最近痛切に感じるのは,日本企業のソフトウェア戦略は本当にこれで大丈夫なの?ということである.もうすでに,根幹となるソフトウェア技術はほとんどすべて北米企業の手に握られている.また,基本ソフトウェアを単独企業で開発することはコストに見合わないために,オープンソース開発されるようになっているが,それに参加している日本人もまだまだ少ない.
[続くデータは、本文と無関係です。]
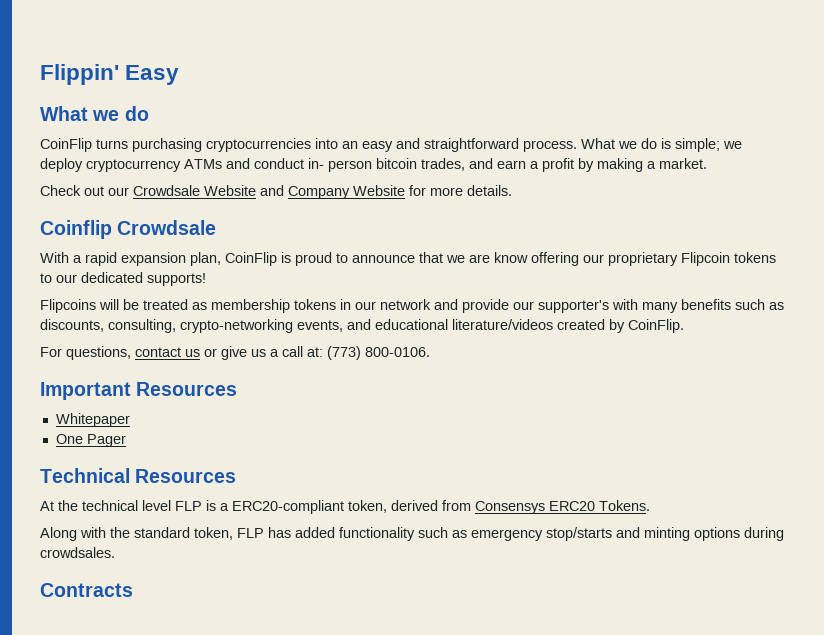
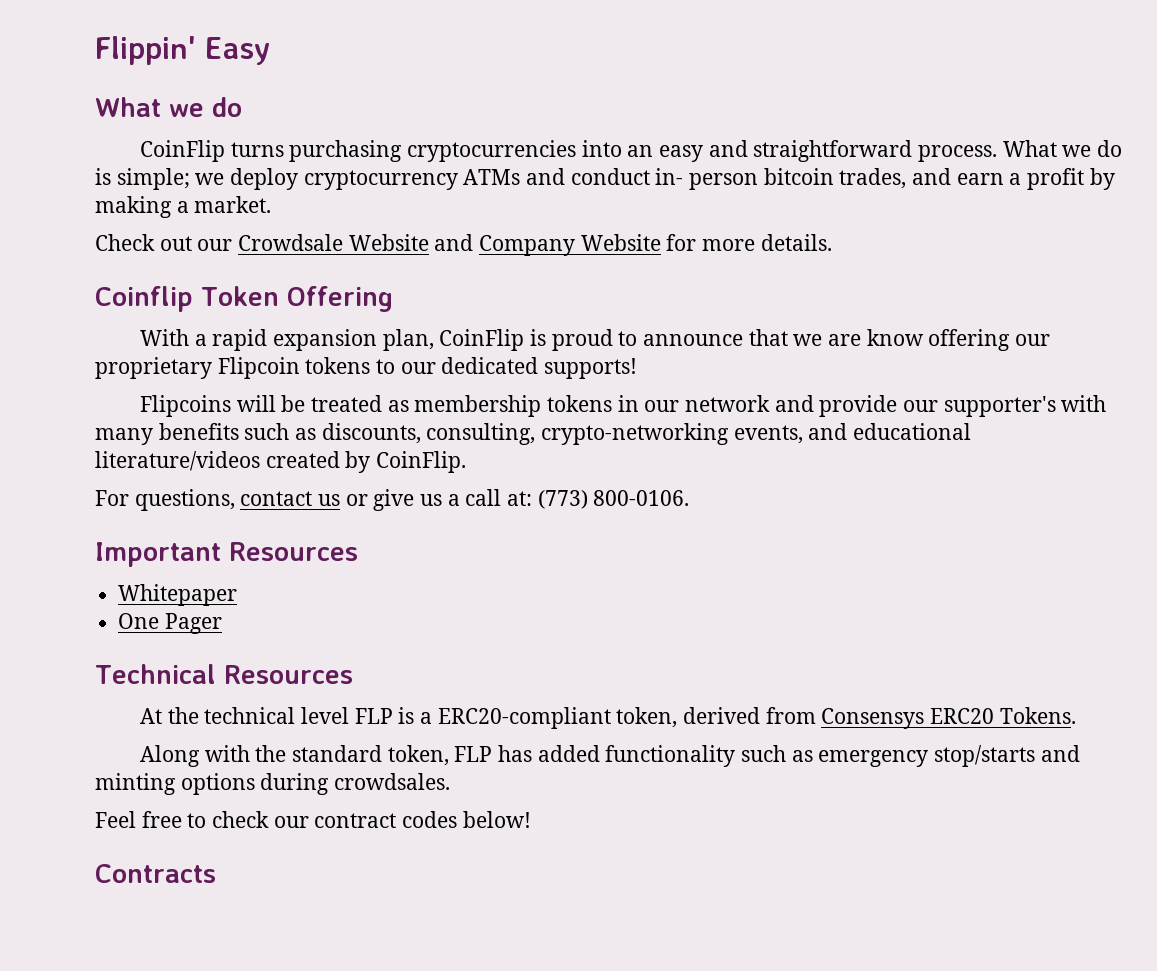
- Coinflip Crowdsale
+ Coinflip Token Offering
+ Feel free to check our contract codes below!

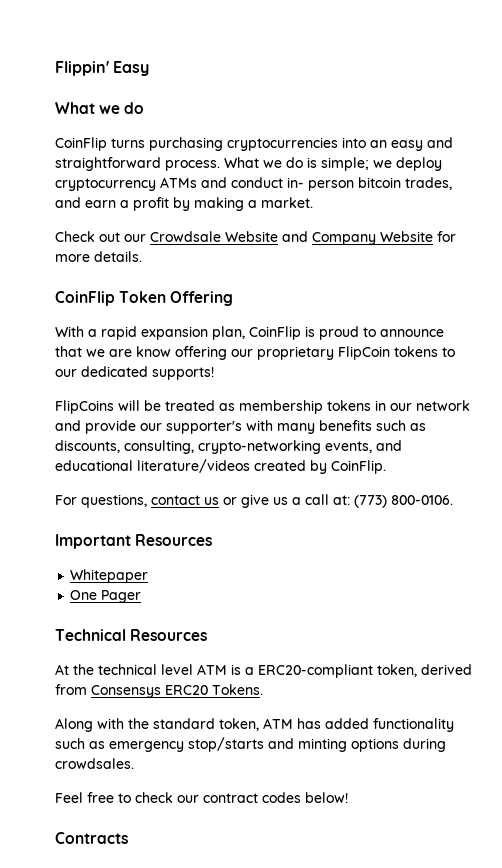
- Coinflip Token Offering
+ CoinFlip Token Offering
- With a rapid expansion plan, CoinFlip is proud to announce that we are know offering our proprietary Flipcoin tokens to our dedicated supports!
+ With a rapid expansion plan, CoinFlip is proud to announce that we are know offering our proprietary FlipCoin tokens to our dedicated supports!
- Flipcoins will be treated as membership tokens in our network and provide our supporter's with many benefits such as discounts, consulting, crypto-networking events, and educational literature/videos created by CoinFlip.
+ FlipCoins will be treated as membership tokens in our network and provide our supporter's with many benefits such as discounts, consulting, crypto-networking events, and educational literature/videos created by CoinFlip.
- At the technical level FLP is a ERC20-compliant token, derived from Consensys ERC20 Tokens.
+ At the technical level ATM is a ERC20-compliant token, derived from Consensys ERC20 Tokens.
- Along with the standard token, FLP has added functionality such as emergency stop/starts and minting options during crowdsales.
+ Along with the standard token, ATM has added functionality such as emergency stop/starts and minting options during crowdsales.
これは,基本技術や基本ソフトウェアをおろそかにしても,応用技術や応用ソフトウェアで十分利益を得られると思っているからだろうが,最近は高度な応用をしようと思っても,根幹をがっちり握られてしまって身動きがしにくく,今から基礎部分を自社開発しようとしても,追いつくのもとても困難で困ったという話も周囲で聞くようになった(今更,そんなこと言うんじゃない!と言いたくなるが).今からでも,事業に関連する基本技術部分にはしっかり食い込み,それに対する影響力や発言力を保持しておかなくては,もっと困ることになるのではないだろうか?


また,実は私の会社は持株会社であり,彼の会社はその事業会社の一つであるのだが,複数の事業会社から,営業の場においてIBMに勝てないので,オープンソース関連の技術サポートをしてほしいという強い要望が上がってきている.
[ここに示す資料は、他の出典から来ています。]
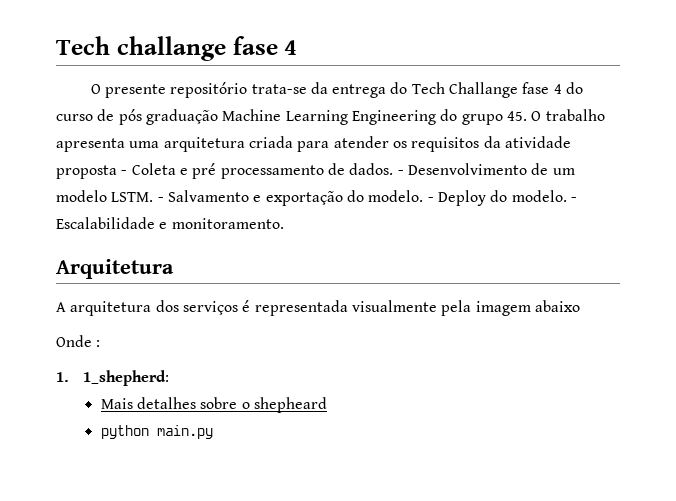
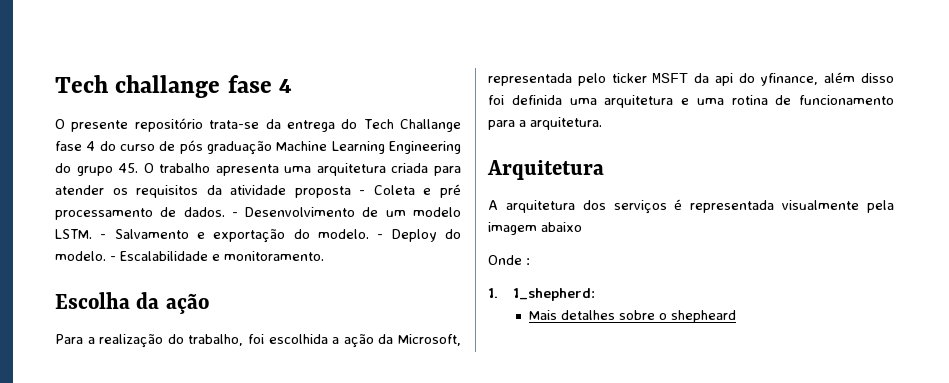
+ Escolha da ação
+ Para a realização do trabalho, foi escolhida a ação da Microsoft, representada pelo ticker MSFT da api do yfinance, além disso foi definida uma arquitetura e uma rotina de funcionamento para a arquitetura.
- python main.py

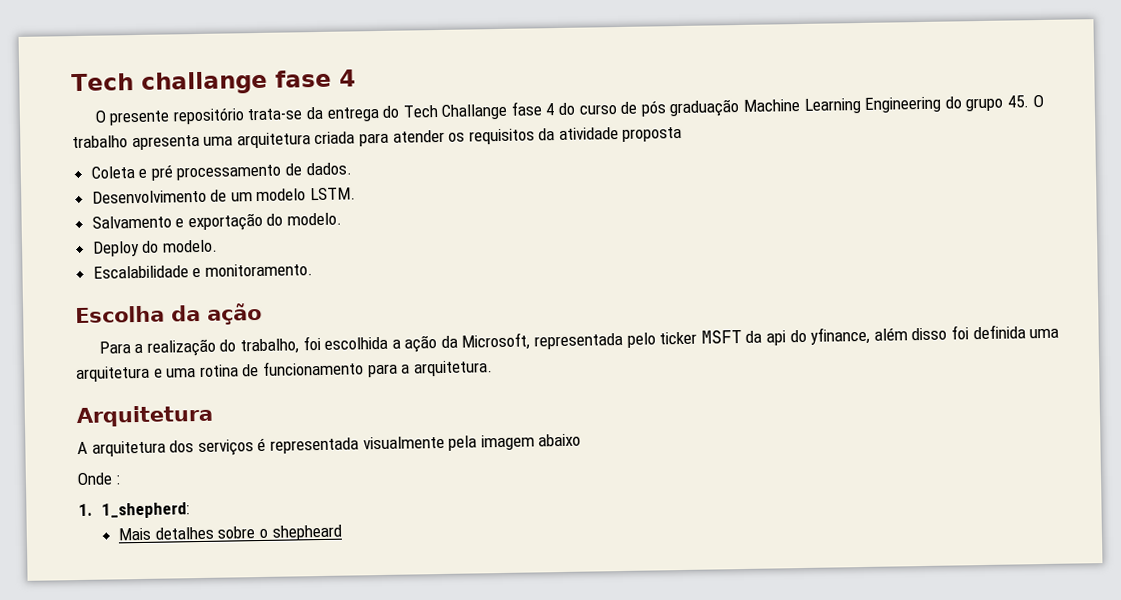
- O presente repositório trata-se da entrega do Tech Challange fase 4 do curso de pós graduação Machine Learning Engineering do grupo 45. O trabalho apresenta uma arquitetura criada para atender os requisitos da atividade proposta - Coleta e pré processamento de dados. - Desenvolvimento de um modelo LSTM. - Salvamento e exportação do modelo. - Deploy do modelo. - Escalabilidade e monitoramento.
+ O presente repositório trata-se da entrega do Tech Challange fase 4 do curso de pós graduação Machine Learning Engineering do grupo 45. O trabalho apresenta uma arquitetura criada para atender os requisitos da atividade proposta
+ Coleta e pré processamento de dados.
+ Desenvolvimento de um modelo LSTM.
+ Salvamento e exportação do modelo.
+ Deploy do modelo.
+ Escalabilidade e monitoramento.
彼の会社はあまり困っていないようだが,それは彼を含めた優秀なオープンソース貢献者が多いからではないだろうかと思っている.たぶん,私の会社でOSIからTCP/IPへの変遷の時に起こったように,彼らが弾圧に屈せずに耐え抜くことは,会社の将来を左右することになるだろう.
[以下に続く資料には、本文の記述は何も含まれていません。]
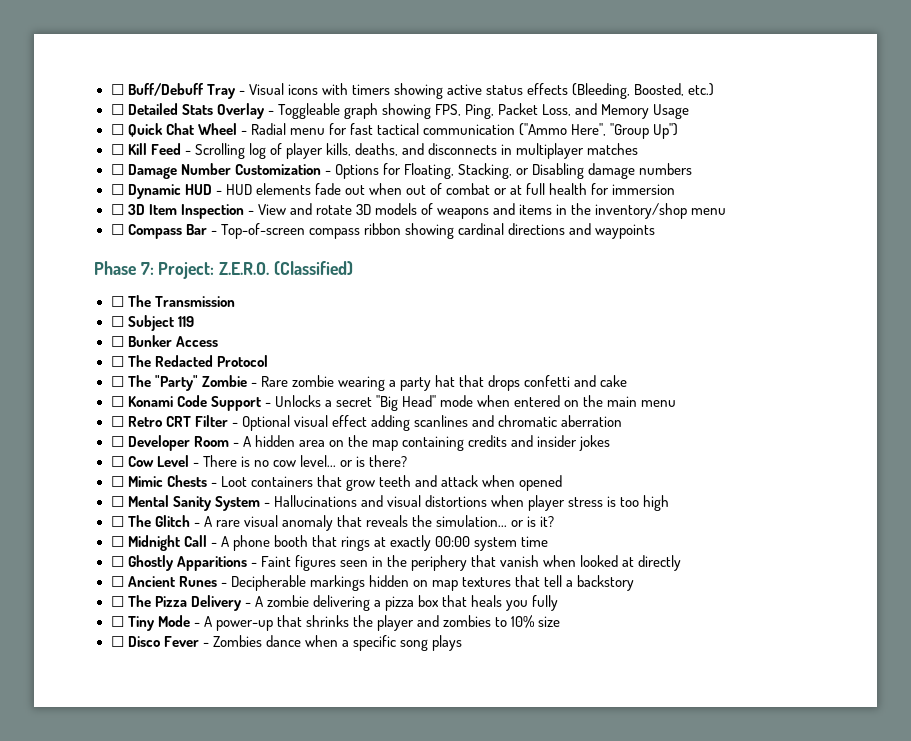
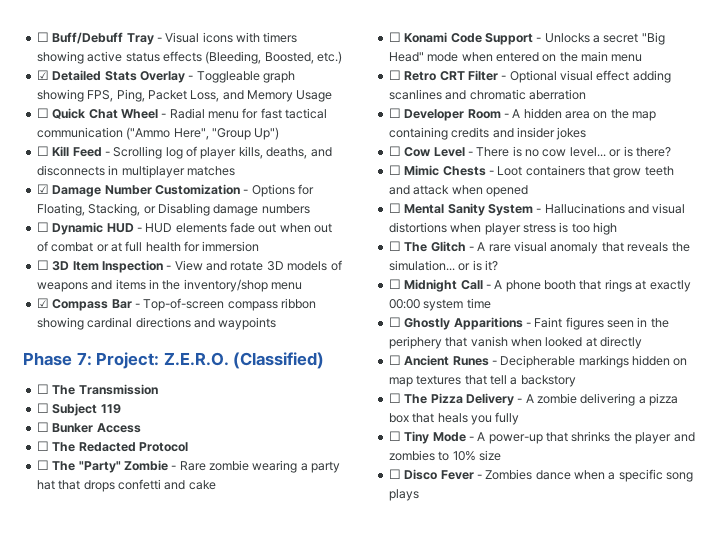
- ☐ Detailed Stats Overlay - Toggleable graph showing FPS, Ping, Packet Loss, and Memory Usage
+ ☑ Detailed Stats Overlay - Toggleable graph showing FPS, Ping, Packet Loss, and Memory Usage
- ☐ Damage Number Customization - Options for Floating, Stacking, or Disabling damage numbers
+ ☑ Damage Number Customization - Options for Floating, Stacking, or Disabling damage numbers
- ☐ Compass Bar - Top-of-screen compass ribbon showing cardinal directions and waypoints
+ ☑ Compass Bar - Top-of-screen compass ribbon showing cardinal directions and waypoints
問題なのは,その時に社内で評価されるのは彼らではない可能性があることだ.たとえば,下請け企業に丸投げしてパッチを作らせたり,なんの貢献も実績もないのに社内的な工作だけでトップに座る管理職だけが,いい思いをするかもしれない.


一体,世界を相手に活躍できるような(=ただし日本では規格外の)有能でアクティブな日本人ソフトウェア技術者が,日本企業で恵まれる方法は存在するのだろうか?私の知人達のように,有能であるが故に日本に受け入れる場がなくなってしまい,シリコンバレーで働かざるをえないのだろうか?